How to calculate the loss of YOLO V2

Hi, all
when i learn the YOLO loss function , i find a loss function from this tutorial
W index by i and H index by j represent for the amount of cell along the x axis and y axis, A index by k for the amount of anchor boxes
(https://youtu.be/PYpn1GSwWnc?list=PL1u-h-YIOL0sZJsku-vq7cUGbqDEeDK0a&t=1968):


I have a question on the Total loss Function:

  1. What the 1MaxIOU<Thresh meaning?

  2. And in this loss function one for cell with No obj and one for cell with obj, but how to calculate the loss when a cell have one object for one anchor but other anchor boxes are not match any object?

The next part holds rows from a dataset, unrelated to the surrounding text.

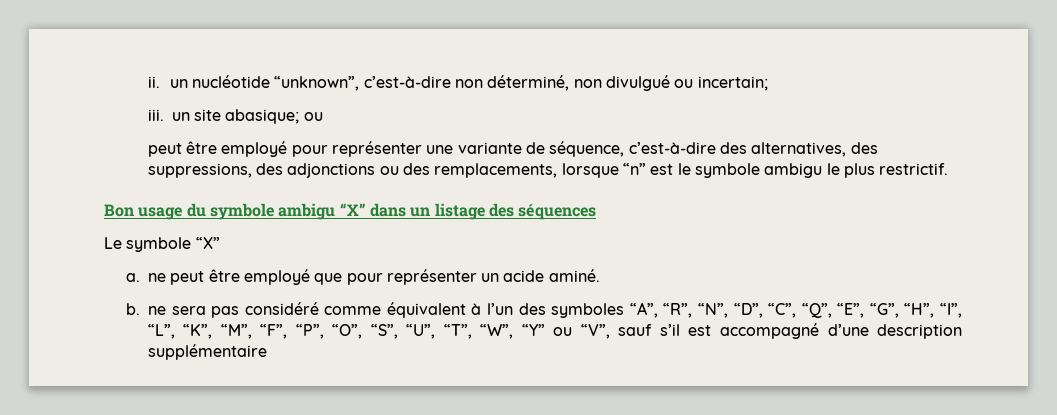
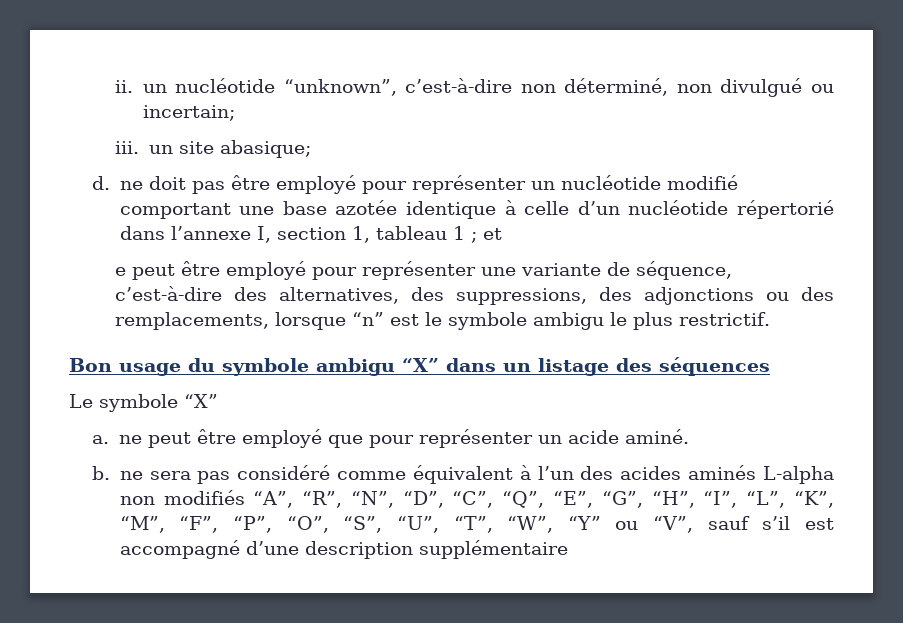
- iii. un site abasique; ou
- peut être employé pour représenter une variante de séquence, c’est-à-dire des alternatives, des suppressions, des adjonctions ou des remplacements, lorsque “n” est le symbole ambigu le plus restrictif.
+ iii. un site abasique;
+ d. ne doit pas être employé pour représenter un nucléotide modifié comportant une base azotée identique à celle d’un nucléotide répertorié dans l’annexe I, section 1, tableau 1 ; et
+ e peut être employé pour représenter une variante de séquence, c’est-à-dire des alternatives, des suppressions, des adjonctions ou des remplacements, lorsque “n” est le symbole ambigu le plus restrictif.
- b. ne sera pas considéré comme équivalent à l’un des symboles “A”, “R”, “N”, “D”, “C”, “Q”, “E”, “G”, “H”, “I”, “L”, “K”, “M”, “F”, “P”, “O”, “S”, “U”, “T”, “W”, “Y” ou “V”, sauf s’il est accompagné d’une description supplémentaire
+ b. ne sera pas considéré comme équivalent à l’un des acides aminés L-alpha non modifiés “A”, “R”, “N”, “D”, “C”, “Q”, “E”, “G”, “H”, “I”, “L”, “K”, “M”, “F”, “P”, “O”, “S”, “U”, “T”, “W”, “Y” ou “V”, sauf s’il est accompagné d’une description supplémentaire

Yes, that is kind of a creative notation that I’ve never seen in exactly that form before. I think that is just expressing how “non-max suppression” works here. It excludes the values for the objects that are being dropped because they fall below the IOU threshold. Prof Ng covered that concept in the lectures and it’s also covered in the YOLO assignment, although he does not give the full details on how the loss function works.

I think the point is that is what the 1_k^{truth} value takes care of in an analogous way to how the IOU value worked above: it’s a Boolean vector that will be zero for the k values for which there are no recognized objects.

But I have never really looked at the YOLO loss function logic before, so I’m just winging it here. There are lots of great threads on the forum about YOLO. E.g. here’s one with some discussion of the loss function and there are more like this one that explain how YOLO works and is trained.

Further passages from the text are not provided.